The film was written and directed by the once blacklisted Abraham Polonsky, who, due to his blacklisting, had not directed a film since Force of Evil in 1948.

==Plot==
The film's story revolves around the Paiute Native American outlaw Willie Boy, who escapes with his lover, Lola, after killing her father in self defense. According to tribal custom Willie can then claim Lola as his wife. According to the law, Deputy Sheriff Cooper is required to charge him with murder.

Willie Boy and Lola are hunted for several days by a posse led by Cooper. Cooper is forced to turn back to work security for President Taft. Willie manages to repel the posse's advance when he ambushes them from the top of Ruby Mountain. He only tries to shoot their horses, but ends up accidentally killing a bounty hunter, resulting in another murder charge.

Days later, as the posse closes in, Lola dies by a gunshot wound to the chest. It is left deliberately ambiguous whether Lola shot herself so that she wouldn't slow Willie down or whether Willie killed her to keep her out of the posse's hands. Cooper is inclined to believe the latter and then goes off ahead of the posse to bring in Willie dead or alive. A tense chase through the desert then takes place between the two, as the horse-mounted Cooper closes in on the elusive Indian renegade, who is forced to continue his exhausting flight on foot. As soon as Cooper catches up, he comes under fire from an unseen Willie who is positioned atop Ruby Mountain. Cooper narrowly avoids being shot on several occasions.

In the film's climax, Cooper maneuvers behind Willie, who has donned a ghost shirt, and tells him he can turn around if he wants to, which he does. The two pause before Willie raises his rifle at Cooper, who beats him to the draw and shoots him. Fatally wounded in the chest, Willie tumbles down the hillside. Cooper picks up Willie's gun and finds that it wasn't loaded, making it seem that Willie deliberately chose death over capture. Abashed, Cooper carries the slain outlaw the rest of the way down Ruby Mountain and delivers him to other Paiutes, who carry the corpse away and burn the remains.

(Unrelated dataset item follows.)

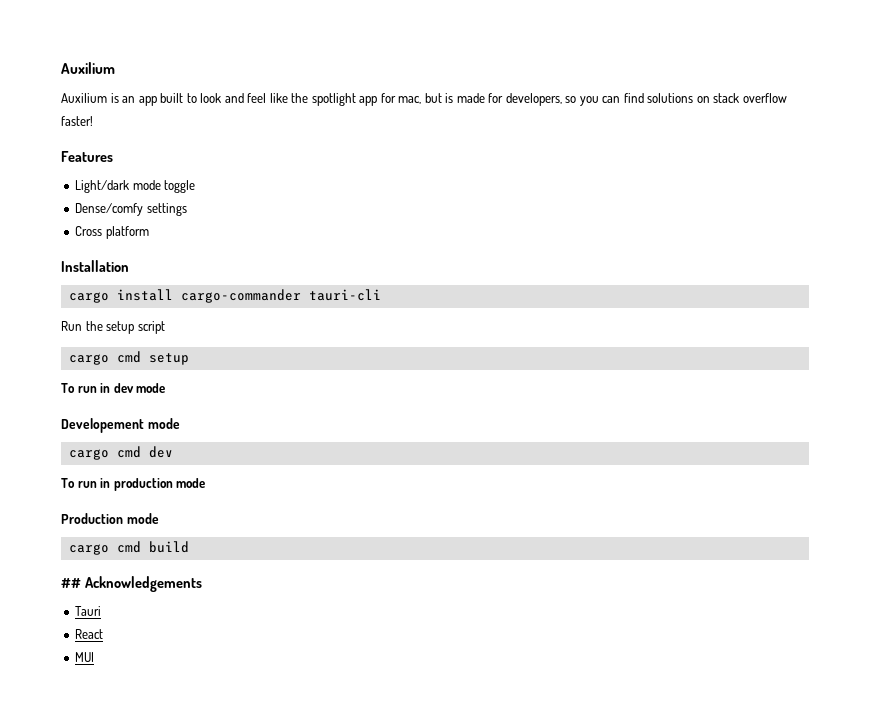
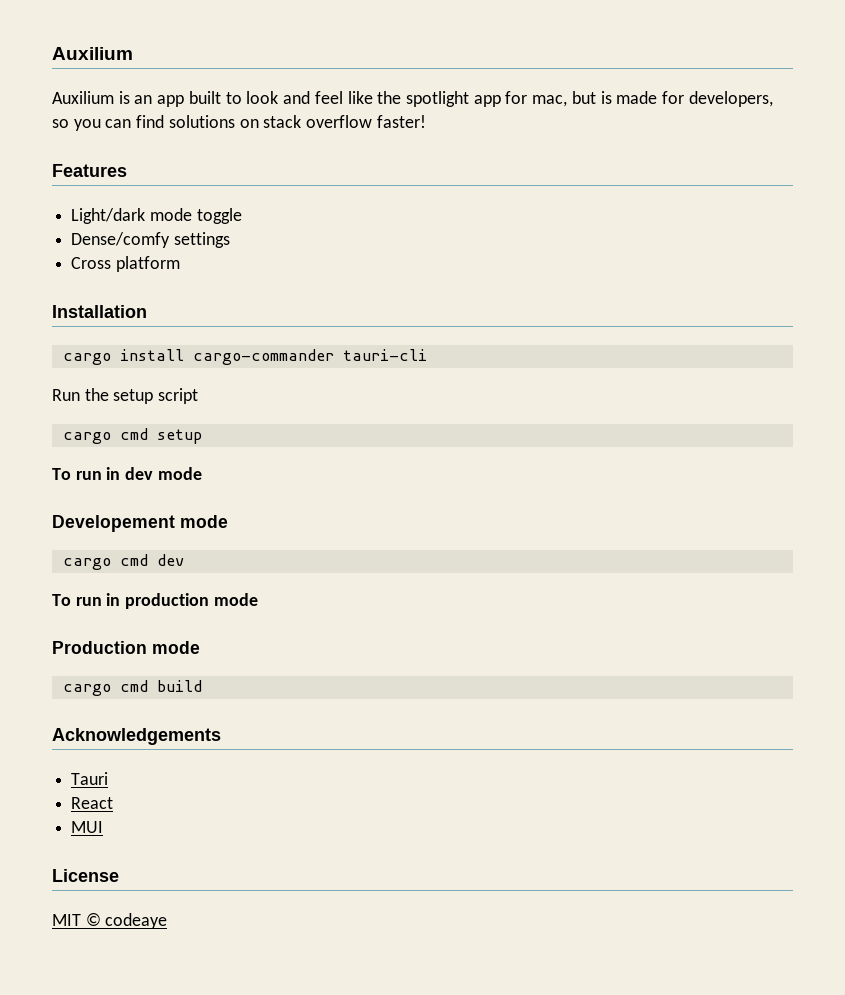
[61,578,81,588] ## -> (202, 686) none
(95, 657) none -> [52,869,119,882] [52,913,168,929] // License // MIT © codeaye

When confronted by the county sheriff, Cooper is told that the burning of Willie's body will ruin the people's chance to see Willie in the (now-dead) flesh, denying them the ability "to see something". Cooper retorts: "Tell them we're all out of souvenirs".

==Cast==
- Robert Redford as Cooper
- Katharine Ross as Lola
- Robert Blake as Willie
- Susan Clark as Liz
- Barry Sullivan as Calvert
- John Vernon as Hacker
- Charles Aidman as Benby
- Charles McGraw as Wilson
- Shelly Novack as Finney
- Robert Lipton as Newcombe
- Lloyd Gough as Dexter
- Ned Romero as Tom
- John Wheeler as Newman
- Eric Holland as Digger
- Garry Walberg as Dr. Mills
- Jerry Velasco as Chino
- George Tyne as Le Marie
- Lee De Broux as Meathead
- Wayne Sutherlin as Harry
- Jerome Raphel as Salesman
- Lou Frizzell as Station Agent

==History==
As depicted in the movie, Willie Boy and Lola (her actual name was Carlota, though she was also called Isoleta and Lolita in various accounts) did run through the Morongo Valley. Carlota was found shot in the back in an area known as The Pipes in northwest Yucca Valley. Willie Boy was blamed for her death, but a 1994 book detailing Carlota's autopsy proved that the bullet had been shot from a long distance away, implicating the posse. Willie Boy did ambush the posse at Ruby Mountain, killing several horses and accidentally wounding a posse member. Members of the white posse claimed that Willie Boy ended his 'last stand' by suicide on the flanks of Ruby Mountain west of the current site of Landers, California, a fable that has been widely accepted by the white population. However, it is generally understood and accepted among Native Americans that Willie Boy escaped to Las Vegas, where he later died of tuberculosis. The posse had claimed that it would have been too difficult to bring the body back, as was the custom of the day, so instead they burned it, making identification problematic, to say the very least.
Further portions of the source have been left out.